While they may be playing regular games again Anderson said they will not be hosting any tournaments this year because that would require too many people and break the guidelines. However, as the two diamonds in town by the South Cariboo Recreation Centre are decently spaced away from one another Anderson feels that they could have 50 people at each diamond. On any given night she says there are only about 40 people on each diamond anyways.

The 100 Mile Slo-Pitch league plays Mondays to Thursdays at 6:45 p.m. with games lasting from an hour to an hour and a half long with eight teams playing against one another. Anderson said they threw the whole season together in a week and anticipated only having six but were pleasantly surprised to have some new teams join their roster.

“Everyone is so happy to be able to be playing again to be back out on the diamond and throwing the ball around,” Anderson said, adding that each team has received the new rules for play and is responsible for enforcing them amongst themselves.

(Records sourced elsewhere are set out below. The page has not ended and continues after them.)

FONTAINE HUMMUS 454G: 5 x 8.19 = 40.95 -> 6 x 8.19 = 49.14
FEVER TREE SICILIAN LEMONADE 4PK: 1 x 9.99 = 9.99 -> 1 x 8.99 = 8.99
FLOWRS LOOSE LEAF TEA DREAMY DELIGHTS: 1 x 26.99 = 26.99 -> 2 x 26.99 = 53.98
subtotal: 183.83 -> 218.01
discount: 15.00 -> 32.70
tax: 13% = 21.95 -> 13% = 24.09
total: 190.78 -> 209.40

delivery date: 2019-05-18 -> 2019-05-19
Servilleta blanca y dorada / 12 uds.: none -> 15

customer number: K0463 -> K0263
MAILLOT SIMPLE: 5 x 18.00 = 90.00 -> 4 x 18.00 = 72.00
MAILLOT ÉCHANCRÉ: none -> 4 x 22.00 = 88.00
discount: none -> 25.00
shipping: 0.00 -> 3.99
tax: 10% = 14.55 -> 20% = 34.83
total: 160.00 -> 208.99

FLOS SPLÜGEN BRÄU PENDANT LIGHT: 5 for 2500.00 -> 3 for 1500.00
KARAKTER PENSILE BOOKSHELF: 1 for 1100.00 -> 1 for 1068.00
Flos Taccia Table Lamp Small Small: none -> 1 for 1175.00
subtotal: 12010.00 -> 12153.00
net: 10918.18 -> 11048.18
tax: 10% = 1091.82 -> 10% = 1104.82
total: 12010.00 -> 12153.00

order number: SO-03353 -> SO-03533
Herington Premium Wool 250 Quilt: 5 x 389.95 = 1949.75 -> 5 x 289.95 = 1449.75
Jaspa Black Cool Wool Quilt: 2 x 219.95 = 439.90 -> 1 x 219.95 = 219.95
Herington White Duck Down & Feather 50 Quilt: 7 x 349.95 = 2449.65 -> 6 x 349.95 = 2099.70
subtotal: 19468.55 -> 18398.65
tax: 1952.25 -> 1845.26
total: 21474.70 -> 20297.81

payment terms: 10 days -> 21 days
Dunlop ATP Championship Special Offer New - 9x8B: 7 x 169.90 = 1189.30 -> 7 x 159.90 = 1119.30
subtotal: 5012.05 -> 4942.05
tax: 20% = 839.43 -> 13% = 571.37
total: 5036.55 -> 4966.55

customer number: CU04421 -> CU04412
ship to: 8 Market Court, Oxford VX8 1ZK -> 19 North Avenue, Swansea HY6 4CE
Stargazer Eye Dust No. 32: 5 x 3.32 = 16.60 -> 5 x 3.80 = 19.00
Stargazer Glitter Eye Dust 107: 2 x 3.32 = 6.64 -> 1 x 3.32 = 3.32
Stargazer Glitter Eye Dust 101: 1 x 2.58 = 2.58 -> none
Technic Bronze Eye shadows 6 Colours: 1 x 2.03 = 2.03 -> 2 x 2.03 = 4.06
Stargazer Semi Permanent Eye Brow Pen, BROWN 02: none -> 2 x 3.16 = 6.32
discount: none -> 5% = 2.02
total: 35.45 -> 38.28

Because of COVID-19 restrictions, Anderson said that if someone wants to come to watch a game, they’re more than welcome but they need to keep the guidelines of only having 50 people gathered in one place in mind. If there’s no room in the bleachers, sitting in your car is also an option, she added, though you could risk a ball hitting your car.

“Everyone is definitely missing their sports, on TV, being able to play it and we’re lucky in this small town that we were able to start playing and we’re just a bunch of people who love the game and we hope that the town is ok with us to get together and do this,” Anderson said. “We are taking precautions and we are being safe.”